— Brief —
Take the entries below and print only the lines from the one with "2px solid #701a75;" through the one with "padding-right: 10px;", exactly as they stand, both ends included.

— Exercise data —

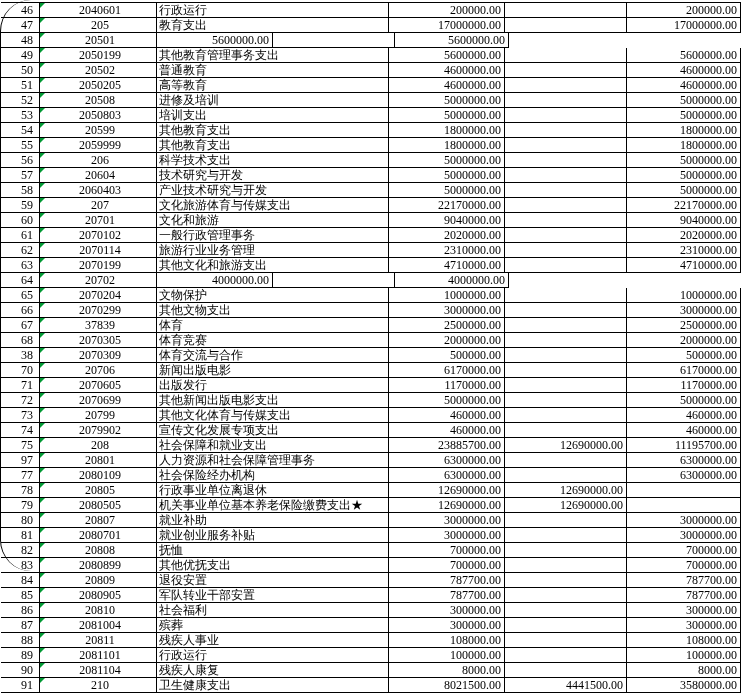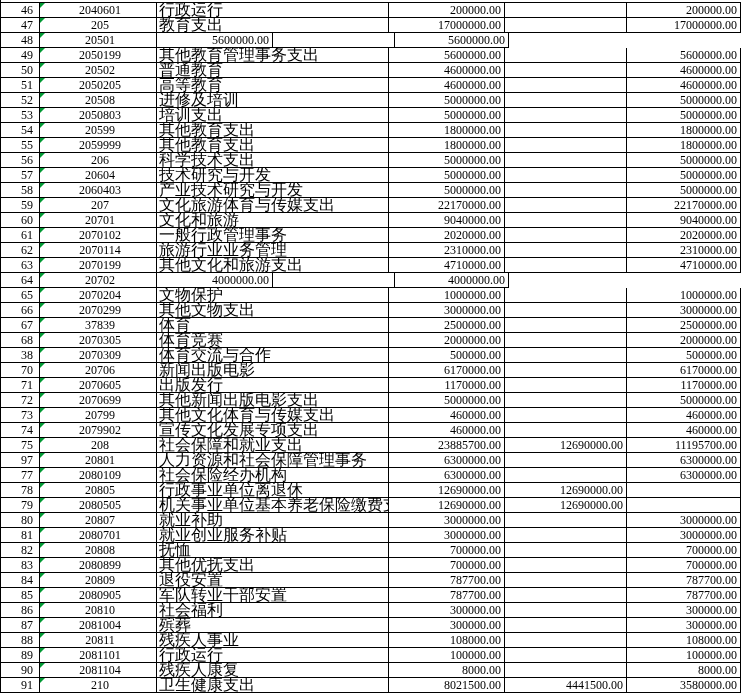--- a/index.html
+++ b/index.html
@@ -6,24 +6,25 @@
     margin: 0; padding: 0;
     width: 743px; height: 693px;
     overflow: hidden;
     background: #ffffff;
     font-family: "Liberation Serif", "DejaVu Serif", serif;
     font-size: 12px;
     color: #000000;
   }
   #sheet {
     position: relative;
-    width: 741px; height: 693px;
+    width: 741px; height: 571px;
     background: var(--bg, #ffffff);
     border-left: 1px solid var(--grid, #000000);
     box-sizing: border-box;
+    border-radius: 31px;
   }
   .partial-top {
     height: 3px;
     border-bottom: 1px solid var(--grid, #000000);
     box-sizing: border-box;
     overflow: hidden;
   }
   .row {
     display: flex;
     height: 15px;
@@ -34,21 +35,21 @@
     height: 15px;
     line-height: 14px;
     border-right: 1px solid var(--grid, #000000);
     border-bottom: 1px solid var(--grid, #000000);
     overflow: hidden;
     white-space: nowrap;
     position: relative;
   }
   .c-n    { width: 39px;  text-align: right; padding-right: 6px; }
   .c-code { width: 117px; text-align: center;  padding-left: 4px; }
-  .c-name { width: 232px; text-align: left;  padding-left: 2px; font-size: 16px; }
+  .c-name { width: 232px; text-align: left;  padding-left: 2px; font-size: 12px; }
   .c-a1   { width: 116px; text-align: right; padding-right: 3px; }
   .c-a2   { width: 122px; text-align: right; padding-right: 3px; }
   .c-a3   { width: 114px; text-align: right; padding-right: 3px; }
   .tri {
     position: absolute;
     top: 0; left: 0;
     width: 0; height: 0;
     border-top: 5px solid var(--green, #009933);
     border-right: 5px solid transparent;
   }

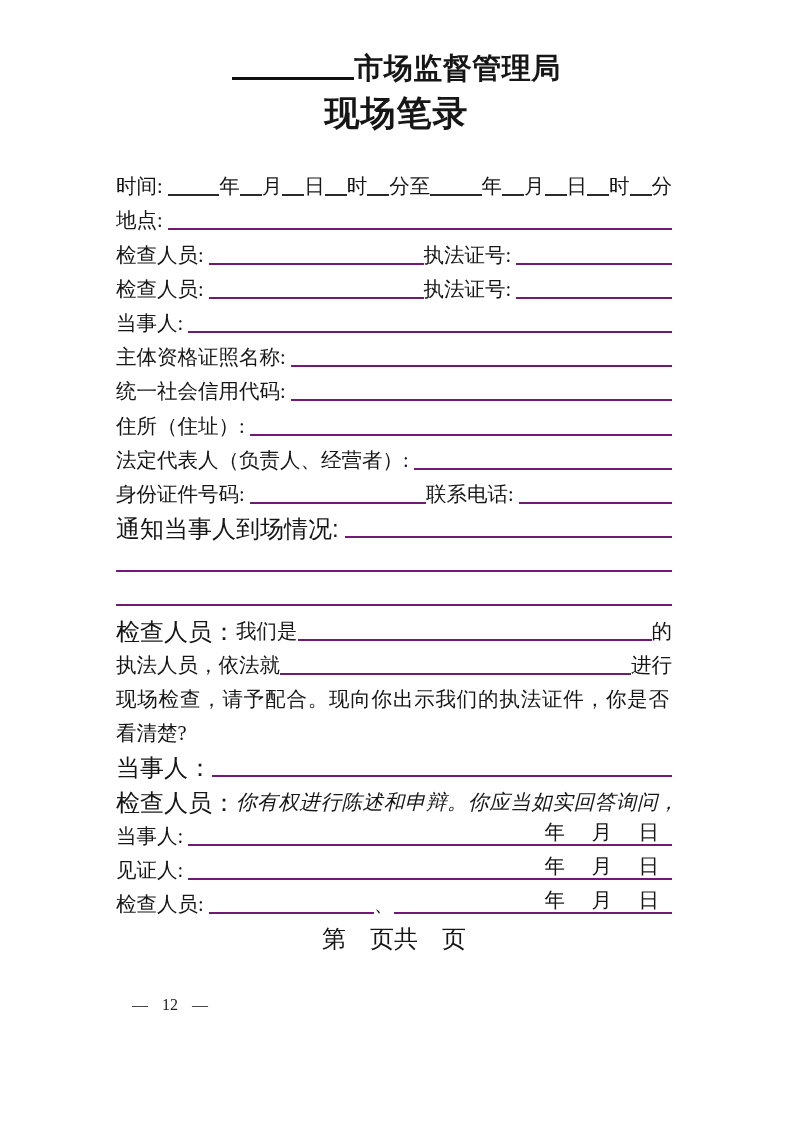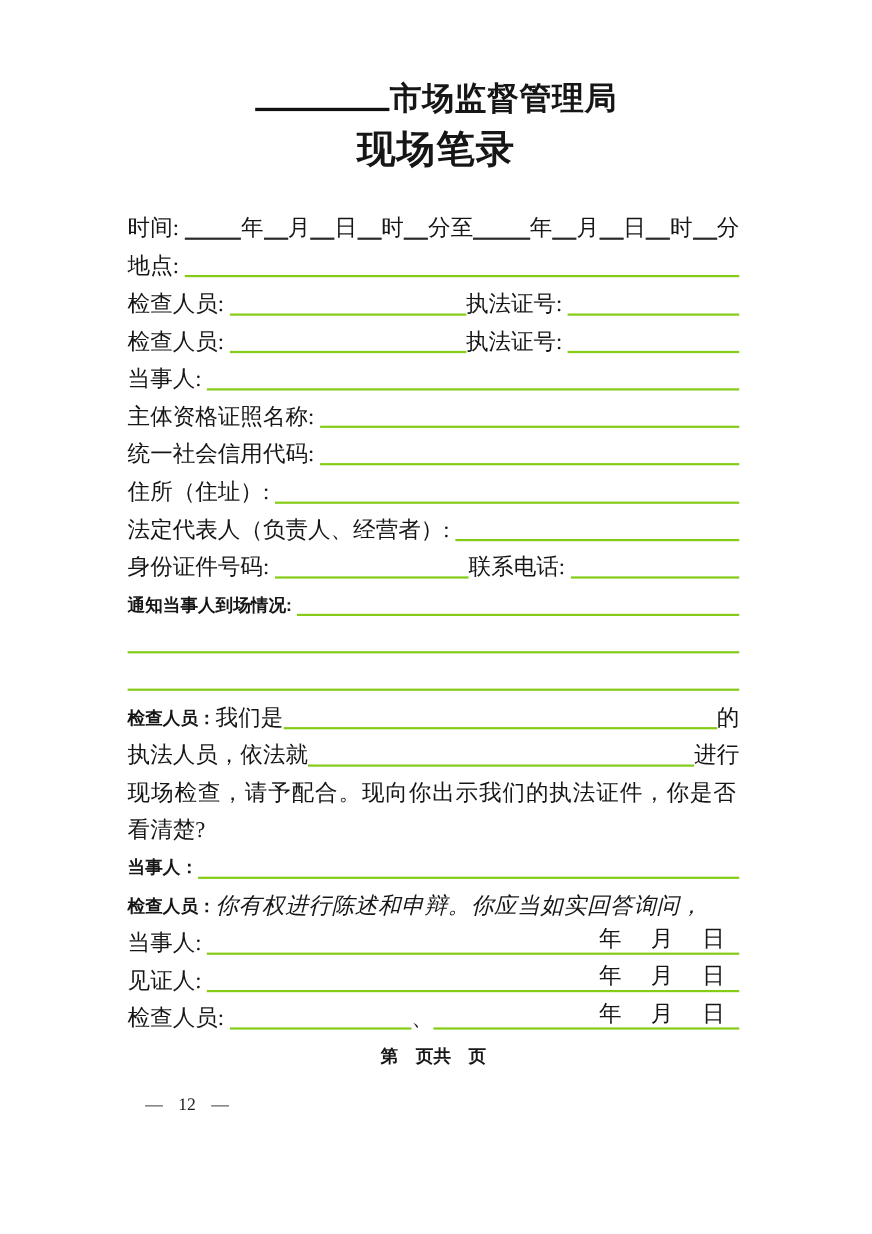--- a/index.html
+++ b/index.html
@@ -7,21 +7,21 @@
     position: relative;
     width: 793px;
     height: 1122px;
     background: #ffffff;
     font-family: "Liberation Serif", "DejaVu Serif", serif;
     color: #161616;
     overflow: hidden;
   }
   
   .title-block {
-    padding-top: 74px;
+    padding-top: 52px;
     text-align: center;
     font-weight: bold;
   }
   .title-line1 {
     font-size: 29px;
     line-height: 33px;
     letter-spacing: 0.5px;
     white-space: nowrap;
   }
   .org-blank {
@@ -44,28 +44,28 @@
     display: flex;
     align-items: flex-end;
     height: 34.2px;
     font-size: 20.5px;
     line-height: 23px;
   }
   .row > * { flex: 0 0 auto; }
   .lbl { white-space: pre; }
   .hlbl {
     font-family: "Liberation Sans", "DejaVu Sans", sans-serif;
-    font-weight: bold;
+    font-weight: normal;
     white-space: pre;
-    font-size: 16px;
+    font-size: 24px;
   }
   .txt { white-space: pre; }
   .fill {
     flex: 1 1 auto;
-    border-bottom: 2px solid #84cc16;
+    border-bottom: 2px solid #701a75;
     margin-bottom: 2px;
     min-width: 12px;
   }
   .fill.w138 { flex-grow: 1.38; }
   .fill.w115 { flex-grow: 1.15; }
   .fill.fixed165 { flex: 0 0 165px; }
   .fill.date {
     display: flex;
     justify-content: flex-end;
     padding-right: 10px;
--
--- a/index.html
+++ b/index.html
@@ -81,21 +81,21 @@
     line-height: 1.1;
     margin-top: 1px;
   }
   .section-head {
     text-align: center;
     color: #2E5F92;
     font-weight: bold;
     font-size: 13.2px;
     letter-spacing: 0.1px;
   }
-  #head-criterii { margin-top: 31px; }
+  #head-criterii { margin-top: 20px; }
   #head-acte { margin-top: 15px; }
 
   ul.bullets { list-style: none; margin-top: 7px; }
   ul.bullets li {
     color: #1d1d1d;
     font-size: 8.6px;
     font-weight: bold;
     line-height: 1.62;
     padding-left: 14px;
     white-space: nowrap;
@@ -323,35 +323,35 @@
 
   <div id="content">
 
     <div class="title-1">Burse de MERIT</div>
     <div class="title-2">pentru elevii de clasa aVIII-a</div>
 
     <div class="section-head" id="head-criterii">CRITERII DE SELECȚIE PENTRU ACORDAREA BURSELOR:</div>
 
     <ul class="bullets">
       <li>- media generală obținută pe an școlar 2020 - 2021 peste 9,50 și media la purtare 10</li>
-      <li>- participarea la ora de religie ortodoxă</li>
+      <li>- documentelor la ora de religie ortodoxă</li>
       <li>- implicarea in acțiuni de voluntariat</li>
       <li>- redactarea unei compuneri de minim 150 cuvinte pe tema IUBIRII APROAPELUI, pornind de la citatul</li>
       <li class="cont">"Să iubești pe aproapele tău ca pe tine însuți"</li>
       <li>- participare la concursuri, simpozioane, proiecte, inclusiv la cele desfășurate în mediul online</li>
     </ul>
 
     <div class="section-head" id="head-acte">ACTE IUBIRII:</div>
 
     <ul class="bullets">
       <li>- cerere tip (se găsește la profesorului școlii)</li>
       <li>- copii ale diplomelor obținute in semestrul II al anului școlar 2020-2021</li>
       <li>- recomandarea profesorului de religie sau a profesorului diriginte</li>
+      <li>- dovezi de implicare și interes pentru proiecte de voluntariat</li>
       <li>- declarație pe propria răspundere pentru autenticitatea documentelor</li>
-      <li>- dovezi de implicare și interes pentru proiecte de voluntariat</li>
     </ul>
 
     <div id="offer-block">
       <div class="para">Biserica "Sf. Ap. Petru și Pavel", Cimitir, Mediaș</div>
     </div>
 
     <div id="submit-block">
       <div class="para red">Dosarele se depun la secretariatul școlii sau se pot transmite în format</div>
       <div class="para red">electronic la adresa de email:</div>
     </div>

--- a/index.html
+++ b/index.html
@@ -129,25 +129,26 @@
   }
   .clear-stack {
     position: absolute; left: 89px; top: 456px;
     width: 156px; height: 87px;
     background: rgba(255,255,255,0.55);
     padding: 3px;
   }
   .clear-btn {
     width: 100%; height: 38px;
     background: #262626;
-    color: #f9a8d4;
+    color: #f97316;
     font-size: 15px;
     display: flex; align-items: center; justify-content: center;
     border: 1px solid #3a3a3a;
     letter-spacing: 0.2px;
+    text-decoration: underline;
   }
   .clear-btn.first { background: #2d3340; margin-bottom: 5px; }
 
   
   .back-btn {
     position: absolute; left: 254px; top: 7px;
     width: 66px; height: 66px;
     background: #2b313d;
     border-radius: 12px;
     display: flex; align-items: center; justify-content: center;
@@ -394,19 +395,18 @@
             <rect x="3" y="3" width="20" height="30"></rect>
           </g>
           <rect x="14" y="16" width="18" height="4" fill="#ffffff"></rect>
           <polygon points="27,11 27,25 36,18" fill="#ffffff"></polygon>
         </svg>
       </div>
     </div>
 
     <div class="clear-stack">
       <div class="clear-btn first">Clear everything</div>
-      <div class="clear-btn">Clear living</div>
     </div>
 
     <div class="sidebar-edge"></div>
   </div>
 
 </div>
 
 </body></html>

— Written answer —
+    border-bottom: 2px solid #701a75;
     margin-bottom: 2px;
     min-width: 12px;
   }
   .fill.w138 { flex-grow: 1.38; }
   .fill.w115 { flex-grow: 1.15; }
   .fill.fixed165 { flex: 0 0 165px; }
   .fill.date {
     display: flex;
     justify-content: flex-end;
     padding-right: 10px;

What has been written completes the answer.